• **Task statement**: The result should be a full, exact repeat of the entries, free of pictures.

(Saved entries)
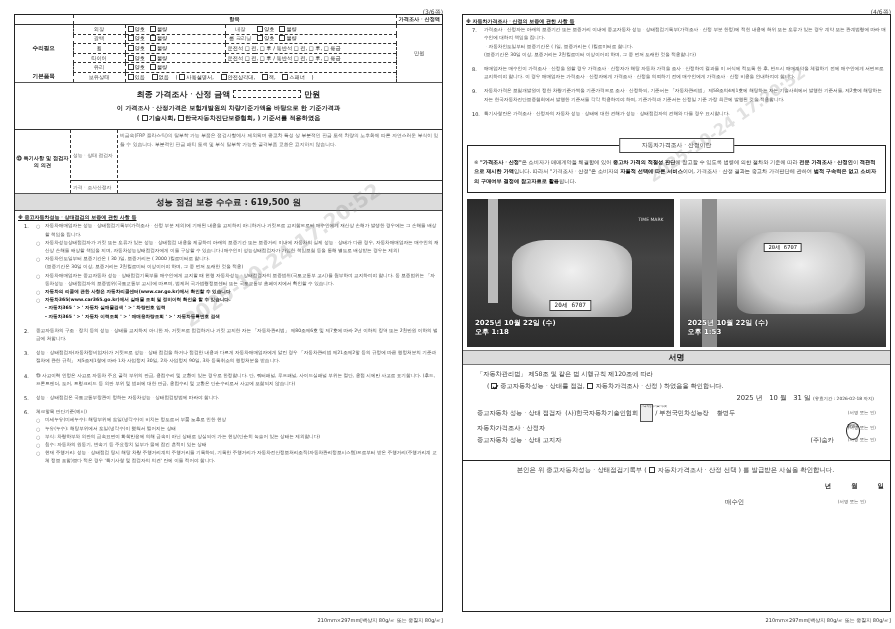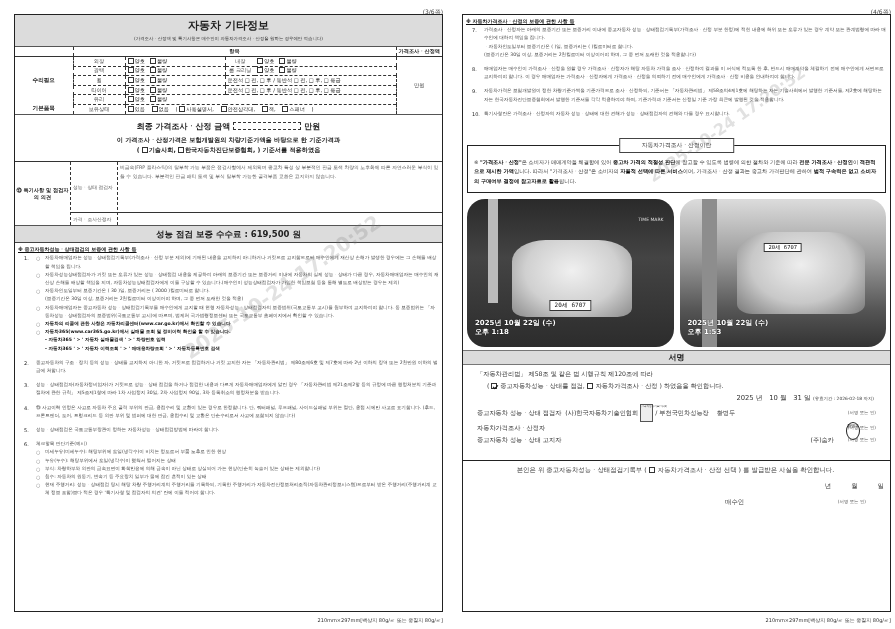--- a/index.html
+++ b/index.html
@@ -55,54 +55,50 @@
   .watermark { position: absolute; font-size: 20px; color: rgba(120,120,120,0.22); transform: rotate(-35deg); white-space: nowrap; pointer-events: none; font-weight: bold; }
 
   
   .r-frame { top: 14px; height: 598px; }
   .r-notes { padding: 2px 3px; font-size: 4.6px; color: #444; line-height: 8.2px; height: 181px; position: relative; }
   .defbox { position: absolute; left: 4px; right: 4px; top: 130px; border: 1.2px solid #222; height: 48px; padding: 12px 6px 0 6px; font-size: 5.2px; line-height: 9.4px; color: #333; }
   .defbox .dtitle { position: absolute; left: 50%; top: -8px; transform: translateX(-50%); background: #fff; border: 1px solid #444; padding: 2px 22px; font-size: 5.8px; color: #333; white-space: nowrap; }
   .defbox b { color: #000; }
   .photos-bar { background: #dcdcdc; text-align: center; font-weight: bold; font-size: 8px; height: 15px; line-height: 14px; border-top: 1.5px solid #555; border-bottom: 1px solid #777; }
   .photos { display: flex; gap: 6px; padding: 3px 4px 3px; height: 155px; border-bottom: 1px solid #777; }
-  .photo { flex: 1; position: relative; background: linear-gradient(180deg, #2a2a2a 0%, #444 40%, #2c2c2c 100%); overflow: hidden; border-radius: 18px; }
+  .photo { flex: 1; position: relative; background: linear-gradient(180deg, #2a2a2a 0%, #444 40%, #2c2c2c 100%); overflow: hidden; }
   .photo.p2 { background: linear-gradient(180deg, #dcdcdc 0%, #9a9a9a 40%, #555 75%, #333 100%); }
   .car { position: absolute; left: 22%; top: 28%; width: 58%; height: 52%; background: radial-gradient(ellipse at 50% 40%, #f0f0f0 0%, #d0d0d0 55%, #8a8a8a 100%); border-radius: 28% 28% 12% 12%; }
   .photo.p2 .car { left: 28%; top: 22%; width: 62%; height: 56%; background: radial-gradient(ellipse at 50% 40%, #eeeeee 0%, #c8c8c8 55%, #777 100%); }
   .plate { position: absolute; left: 50%; top: 68%; transform: translateX(-50%); background: #fff; border: 1px solid #333; font-size: 6px; padding: 0 4px; color: #111; font-family: "DejaVu Sans Mono", monospace; }
   .photo.p2 .plate { top: 30%; font-size: 5.5px; }
   .pole { position: absolute; left: 10%; top: 0; width: 5%; height: 70%; background: #bbb; }
   .photo.p2 .pole { left: 11%; width: 7%; height: 100%; background: #8d8d8d; }
   .stamp-time { position: absolute; left: 8px; bottom: 10px; color: #fff; font-weight: bold; font-size: 7px; line-height: 9px; text-shadow: 0 0 1px #000; }
   .sig-bar { background: #dcdcdc; text-align: center; font-weight: bold; font-size: 8px; height: 14px; line-height: 13px; border-bottom: 1px solid #777; }
   .sig { padding: 3px 12px 0 14px; font-size: 6.2px; color: #333; position: relative; height: 95px; }
   .sig .r { height: 12px; line-height: 12px; white-space: nowrap; }
   .sig .date { text-align: right; padding-right: 4px; font-size: 6.8px; }
   .sig .date small { font-size: 4.4px; }
   .sig .who { display: flex; align-items: center; }
   .sig .seal-sq { display: inline-block; width: 13px; height: 18px; border: 1px solid #555; font-size: 2.6px; line-height: 4px; text-align: center; vertical-align: middle; margin: 0 2px; color: #444; background: #eee; }
   .sig .sign { font-size: 4.4px; color: #555; position: absolute; right: 14px; }
   .seal-circle { position: absolute; right: 30px; top: 57px; width: 14px; height: 18px; border: 1.2px solid #222; border-radius: 50%; font-size: 4px; text-align: center; line-height: 5px; color: #111; }
   .buyer { border-top: 1.5px solid #222; padding: 5px 10px 0 8px; font-size: 6.4px; color: #333; height: 58px; position: relative; text-align: center; }
-  .buyer .ymd { position: absolute; right: 6px; top: 21px; font-size: 6.4px; }
+  .buyer .ymd { position: absolute; right: 6px; top: 21px; font-size: 6.4px; font-weight: bold; }
   .buyer .ymd span { margin-left: 20px; }
   .buyer .bname { position: absolute; left: 262px; top: 37px; }
   .buyer .bsign { position: absolute; right: 24px; top: 38px; font-size: 4.4px; color: #555; }
 </style>
 </head>
 <body>
 
 <div class="page left">
   <div class="pgnum">(3/6쪽)</div>
   <div class="frame l-frame">
-    <div class="title-block">
-      <div class="t">자동차 기타정보</div>
-      <div class="s">(가격조사ㆍ산정액 및 특기사항은 매수인이 자동차가격조사ㆍ산정을 원하는 경우에만 적습니다)</div>
-    </div>
 
     <table class="grid">
       <tbody>
           <tr class="hdr">
         <td style="width:58px;"></td>
         <td class="vl" colspan="4">항목</td>
         <td class="vl" style="width:44px;">가격조사ㆍ산정액</td>
       </tr>
       <tr>
         <td class="grp" rowspan="5" style="vertical-align:middle;">수리필요</td>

• **Solution**:
--- a/index.html
+++ b/index.html
@@ -55,54 +55,50 @@
   .watermark { position: absolute; font-size: 20px; color: rgba(120,120,120,0.22); transform: rotate(-35deg); white-space: nowrap; pointer-events: none; font-weight: bold; }
 
   
   .r-frame { top: 14px; height: 598px; }
   .r-notes { padding: 2px 3px; font-size: 4.6px; color: #444; line-height: 8.2px; height: 181px; position: relative; }
   .defbox { position: absolute; left: 4px; right: 4px; top: 130px; border: 1.2px solid #222; height: 48px; padding: 12px 6px 0 6px; font-size: 5.2px; line-height: 9.4px; color: #333; }
   .defbox .dtitle { position: absolute; left: 50%; top: -8px; transform: translateX(-50%); background: #fff; border: 1px solid #444; padding: 2px 22px; font-size: 5.8px; color: #333; white-space: nowrap; }
   .defbox b { color: #000; }
   .photos-bar { background: #dcdcdc; text-align: center; font-weight: bold; font-size: 8px; height: 15px; line-height: 14px; border-top: 1.5px solid #555; border-bottom: 1px solid #777; }
   .photos { display: flex; gap: 6px; padding: 3px 4px 3px; height: 155px; border-bottom: 1px solid #777; }
-  .photo { flex: 1; position: relative; background: linear-gradient(180deg, #2a2a2a 0%, #444 40%, #2c2c2c 100%); overflow: hidden; border-radius: 18px; }
+  .photo { flex: 1; position: relative; background: linear-gradient(180deg, #2a2a2a 0%, #444 40%, #2c2c2c 100%); overflow: hidden; }
   .photo.p2 { background: linear-gradient(180deg, #dcdcdc 0%, #9a9a9a 40%, #555 75%, #333 100%); }
   .car { position: absolute; left: 22%; top: 28%; width: 58%; height: 52%; background: radial-gradient(ellipse at 50% 40%, #f0f0f0 0%, #d0d0d0 55%, #8a8a8a 100%); border-radius: 28% 28% 12% 12%; }
   .photo.p2 .car { left: 28%; top: 22%; width: 62%; height: 56%; background: radial-gradient(ellipse at 50% 40%, #eeeeee 0%, #c8c8c8 55%, #777 100%); }
   .plate { position: absolute; left: 50%; top: 68%; transform: translateX(-50%); background: #fff; border: 1px solid #333; font-size: 6px; padding: 0 4px; color: #111; font-family: "DejaVu Sans Mono", monospace; }
   .photo.p2 .plate { top: 30%; font-size: 5.5px; }
   .pole { position: absolute; left: 10%; top: 0; width: 5%; height: 70%; background: #bbb; }
   .photo.p2 .pole { left: 11%; width: 7%; height: 100%; background: #8d8d8d; }
   .stamp-time { position: absolute; left: 8px; bottom: 10px; color: #fff; font-weight: bold; font-size: 7px; line-height: 9px; text-shadow: 0 0 1px #000; }
   .sig-bar { background: #dcdcdc; text-align: center; font-weight: bold; font-size: 8px; height: 14px; line-height: 13px; border-bottom: 1px solid #777; }
   .sig { padding: 3px 12px 0 14px; font-size: 6.2px; color: #333; position: relative; height: 95px; }
   .sig .r { height: 12px; line-height: 12px; white-space: nowrap; }
   .sig .date { text-align: right; padding-right: 4px; font-size: 6.8px; }
   .sig .date small { font-size: 4.4px; }
   .sig .who { display: flex; align-items: center; }
   .sig .seal-sq { display: inline-block; width: 13px; height: 18px; border: 1px solid #555; font-size: 2.6px; line-height: 4px; text-align: center; vertical-align: middle; margin: 0 2px; color: #444; background: #eee; }
   .sig .sign { font-size: 4.4px; color: #555; position: absolute; right: 14px; }
   .seal-circle { position: absolute; right: 30px; top: 57px; width: 14px; height: 18px; border: 1.2px solid #222; border-radius: 50%; font-size: 4px; text-align: center; line-height: 5px; color: #111; }
   .buyer { border-top: 1.5px solid #222; padding: 5px 10px 0 8px; font-size: 6.4px; color: #333; height: 58px; position: relative; text-align: center; }
-  .buyer .ymd { position: absolute; right: 6px; top: 21px; font-size: 6.4px; }
+  .buyer .ymd { position: absolute; right: 6px; top: 21px; font-size: 6.4px; font-weight: bold; }
   .buyer .ymd span { margin-left: 20px; }
   .buyer .bname { position: absolute; left: 262px; top: 37px; }
   .buyer .bsign { position: absolute; right: 24px; top: 38px; font-size: 4.4px; color: #555; }
 </style>
 </head>
 <body>
 
 <div class="page left">
   <div class="pgnum">(3/6쪽)</div>
   <div class="frame l-frame">
-    <div class="title-block">
-      <div class="t">자동차 기타정보</div>
-      <div class="s">(가격조사ㆍ산정액 및 특기사항은 매수인이 자동차가격조사ㆍ산정을 원하는 경우에만 적습니다)</div>
-    </div>
 
     <table class="grid">
       <tbody>
           <tr class="hdr">
         <td style="width:58px;"></td>
         <td class="vl" colspan="4">항목</td>
         <td class="vl" style="width:44px;">가격조사ㆍ산정액</td>
       </tr>
       <tr>
         <td class="grp" rowspan="5" style="vertical-align:middle;">수리필요</td>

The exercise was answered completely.